Learning how to coordinate all of these various balance points doesn't come naturally. In a few weeks, the eyasses will have learned how to take off, land, and hold on to prey species while ripping them apart into tidbit-sized pieces. But for a while, watching all of this can be like watching a toddler trying to stuff a spoonful of breakfast into his mouth. For baby humans, they just have to sit there and try to get the spoon in the right place. For the hawk, she's got to keep her balance on the limb, hold on to the prey, powerfully rip open the prey with her beak and strong back and neck muscles, and then swallow the ripped-off piece of rat flesh. To do that easily and consistently requires some practice. That's what the parents are watching their eyasses learn how to do right now.

And all of the hawk watchers there in Philadelphia get to see this, too. Out here in rural areas, the hawks stay away from nearby humans, who so seldom get to see so closely these hawk behaviors.

For a good time, as you mentioned, not a single hawk, eyass or haggard, was to be seen. Then, out of nowhere they started to appear. Welcome to red-tailed hawk watching. The birds were very much in the area, probably not a quarter mile away, mostly just a block or two. But they were probably perched in a hunting mode, looking for lunch. As soon as somebody found lunch, a rat perhaps, everyone else saw that and the family came together within a few hundred yards of the nest. This will happen time and again. It's the way of red-tail families in early summer.

One other thing that all of the hawk watchers in Philadelphia should be aware of, and it's something I tried to impress upon the legion of hawk watchers in Central Park in New York City. Please take special pride in your abilities to watch the The Franklin Institutes's red-tail family. It's unlike anything we are allowed to see out here in more typical, rural red-tail habitats. Out here, our red-tails have a decided natural fear, even a repulsion, of humans.

As a raptor biologist I have to go to great lengths to obscure my presence anywhere near a red-tail's nest if I want to see anything like you got to see at the Franklin Institute. If I were to walk within two football fields of a nest up in an Ohio woodlot, the sitting formel will either hunker down, or simply fly off the nest. I get to see nothing so intimately on the nest as we all did with the Institute nestcam.
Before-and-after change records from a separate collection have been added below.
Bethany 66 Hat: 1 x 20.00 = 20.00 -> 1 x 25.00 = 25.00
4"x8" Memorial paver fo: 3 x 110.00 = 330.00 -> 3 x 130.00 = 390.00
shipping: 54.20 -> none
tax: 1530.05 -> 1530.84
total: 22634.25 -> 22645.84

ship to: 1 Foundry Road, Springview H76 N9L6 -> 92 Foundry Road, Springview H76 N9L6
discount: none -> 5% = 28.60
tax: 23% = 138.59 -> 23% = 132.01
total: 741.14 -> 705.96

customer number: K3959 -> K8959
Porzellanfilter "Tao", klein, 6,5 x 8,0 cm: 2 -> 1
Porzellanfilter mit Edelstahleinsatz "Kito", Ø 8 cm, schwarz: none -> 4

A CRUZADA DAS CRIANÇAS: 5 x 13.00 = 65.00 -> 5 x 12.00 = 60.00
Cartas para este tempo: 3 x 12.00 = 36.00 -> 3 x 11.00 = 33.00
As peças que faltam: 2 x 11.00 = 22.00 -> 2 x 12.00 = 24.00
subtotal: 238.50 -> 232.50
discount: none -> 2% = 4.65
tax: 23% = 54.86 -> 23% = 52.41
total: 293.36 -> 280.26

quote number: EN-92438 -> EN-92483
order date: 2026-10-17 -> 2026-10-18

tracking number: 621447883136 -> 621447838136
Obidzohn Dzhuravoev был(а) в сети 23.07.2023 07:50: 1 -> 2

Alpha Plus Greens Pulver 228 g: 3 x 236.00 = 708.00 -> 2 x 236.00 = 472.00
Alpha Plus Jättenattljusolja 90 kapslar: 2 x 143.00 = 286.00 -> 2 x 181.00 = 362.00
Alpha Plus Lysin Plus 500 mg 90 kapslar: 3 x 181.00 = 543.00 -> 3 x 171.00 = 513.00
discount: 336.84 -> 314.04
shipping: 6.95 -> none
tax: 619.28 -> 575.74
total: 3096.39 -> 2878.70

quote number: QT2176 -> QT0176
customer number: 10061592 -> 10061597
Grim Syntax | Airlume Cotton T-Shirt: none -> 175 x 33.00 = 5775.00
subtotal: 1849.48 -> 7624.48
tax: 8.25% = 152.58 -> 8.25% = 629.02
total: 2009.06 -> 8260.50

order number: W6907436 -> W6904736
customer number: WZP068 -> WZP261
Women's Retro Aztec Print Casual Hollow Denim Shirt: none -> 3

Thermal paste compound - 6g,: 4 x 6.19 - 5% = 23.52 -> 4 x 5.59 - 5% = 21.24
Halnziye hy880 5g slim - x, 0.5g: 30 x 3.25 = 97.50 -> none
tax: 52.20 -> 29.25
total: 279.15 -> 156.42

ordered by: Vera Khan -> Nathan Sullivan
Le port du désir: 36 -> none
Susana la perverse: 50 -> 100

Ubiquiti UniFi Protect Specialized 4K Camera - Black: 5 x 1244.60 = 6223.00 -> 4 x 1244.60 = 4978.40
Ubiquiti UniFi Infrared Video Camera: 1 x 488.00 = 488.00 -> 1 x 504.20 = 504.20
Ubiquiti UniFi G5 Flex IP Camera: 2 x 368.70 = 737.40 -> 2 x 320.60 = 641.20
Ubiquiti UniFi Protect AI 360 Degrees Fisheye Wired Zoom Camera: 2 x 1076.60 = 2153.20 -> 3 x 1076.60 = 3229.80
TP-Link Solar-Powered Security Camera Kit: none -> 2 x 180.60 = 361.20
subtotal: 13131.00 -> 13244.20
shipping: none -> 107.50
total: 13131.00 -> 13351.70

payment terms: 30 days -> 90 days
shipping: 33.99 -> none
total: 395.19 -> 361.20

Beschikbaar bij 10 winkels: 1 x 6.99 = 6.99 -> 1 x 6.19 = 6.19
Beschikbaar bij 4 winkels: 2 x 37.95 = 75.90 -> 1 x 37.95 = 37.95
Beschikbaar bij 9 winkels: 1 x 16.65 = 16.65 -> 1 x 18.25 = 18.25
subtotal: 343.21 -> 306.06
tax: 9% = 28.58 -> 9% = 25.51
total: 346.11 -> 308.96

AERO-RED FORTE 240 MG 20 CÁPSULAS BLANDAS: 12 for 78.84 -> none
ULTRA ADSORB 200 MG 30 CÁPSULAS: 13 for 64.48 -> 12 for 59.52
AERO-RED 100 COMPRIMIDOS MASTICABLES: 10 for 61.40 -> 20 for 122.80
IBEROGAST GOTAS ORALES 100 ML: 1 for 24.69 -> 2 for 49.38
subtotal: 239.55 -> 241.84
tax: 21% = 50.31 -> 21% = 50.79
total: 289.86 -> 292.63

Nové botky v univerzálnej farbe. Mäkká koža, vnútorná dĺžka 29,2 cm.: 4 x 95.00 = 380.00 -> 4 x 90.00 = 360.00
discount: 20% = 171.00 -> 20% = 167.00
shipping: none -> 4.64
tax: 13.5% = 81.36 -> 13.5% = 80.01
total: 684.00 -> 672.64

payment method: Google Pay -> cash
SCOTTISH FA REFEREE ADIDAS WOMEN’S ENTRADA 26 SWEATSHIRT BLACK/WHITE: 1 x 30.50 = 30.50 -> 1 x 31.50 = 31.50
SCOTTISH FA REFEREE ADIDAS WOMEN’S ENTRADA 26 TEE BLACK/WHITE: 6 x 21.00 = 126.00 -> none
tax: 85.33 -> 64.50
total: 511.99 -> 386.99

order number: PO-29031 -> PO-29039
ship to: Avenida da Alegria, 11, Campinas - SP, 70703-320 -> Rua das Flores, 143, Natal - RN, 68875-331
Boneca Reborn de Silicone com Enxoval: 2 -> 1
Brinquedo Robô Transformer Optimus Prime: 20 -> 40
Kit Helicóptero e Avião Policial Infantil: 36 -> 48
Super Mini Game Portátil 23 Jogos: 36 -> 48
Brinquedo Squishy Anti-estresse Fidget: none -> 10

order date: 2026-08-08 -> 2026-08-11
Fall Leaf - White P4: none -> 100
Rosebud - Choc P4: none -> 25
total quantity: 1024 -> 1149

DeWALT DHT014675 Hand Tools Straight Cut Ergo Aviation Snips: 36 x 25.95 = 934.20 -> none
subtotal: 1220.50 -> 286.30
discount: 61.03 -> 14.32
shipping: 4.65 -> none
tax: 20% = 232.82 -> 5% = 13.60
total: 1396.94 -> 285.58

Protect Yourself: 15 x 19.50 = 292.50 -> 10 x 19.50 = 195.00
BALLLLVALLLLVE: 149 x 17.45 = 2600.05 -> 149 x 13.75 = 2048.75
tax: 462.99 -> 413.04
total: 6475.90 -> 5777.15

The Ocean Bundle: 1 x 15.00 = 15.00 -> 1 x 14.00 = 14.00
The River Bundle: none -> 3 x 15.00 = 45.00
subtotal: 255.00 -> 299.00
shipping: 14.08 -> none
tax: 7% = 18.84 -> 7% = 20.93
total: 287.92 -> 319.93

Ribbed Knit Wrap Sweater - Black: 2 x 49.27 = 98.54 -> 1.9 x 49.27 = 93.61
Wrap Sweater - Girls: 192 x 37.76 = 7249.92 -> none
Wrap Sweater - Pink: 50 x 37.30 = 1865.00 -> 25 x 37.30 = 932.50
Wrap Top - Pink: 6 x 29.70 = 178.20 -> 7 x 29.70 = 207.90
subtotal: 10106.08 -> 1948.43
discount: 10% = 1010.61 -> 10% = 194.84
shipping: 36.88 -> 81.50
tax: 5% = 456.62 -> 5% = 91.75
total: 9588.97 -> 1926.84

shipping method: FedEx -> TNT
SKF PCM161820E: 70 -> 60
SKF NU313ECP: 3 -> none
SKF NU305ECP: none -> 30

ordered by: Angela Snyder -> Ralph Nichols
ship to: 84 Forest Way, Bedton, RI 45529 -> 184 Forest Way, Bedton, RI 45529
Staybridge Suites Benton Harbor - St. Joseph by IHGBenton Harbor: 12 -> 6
Now along the Parkway, you will be able to see the birds flying over the trees, sitting in them, and acting quite naturally, in utter disregard of the humans below. Please take delightful and appreciative advantage of this. Out here in typical rural red-tail habitats, we never are able to see the birds so closely. You've got it better than you know!

My best.
--John Blakeman


  1. I hope..and I am sure we all appreciate this blessing! It's at least a 3 credit course in natural biology.

  2. Hello!
    Enjoyed article but differ on access to hawks in rural areas. I live next to Lake Talquin in Florida and have spent the past two months watching a hawk family from eggs to 3 little ET look alikes and now to flight right here within 200 feet from my door. Currently I am watching Fred and Wilma's two remaining offspring learn to hunt and listen to them constantly screaming. I fancy myself that they respond to my efforts to whistle back. I have turned to the Framklin Institute to learn about what my hawks will do next!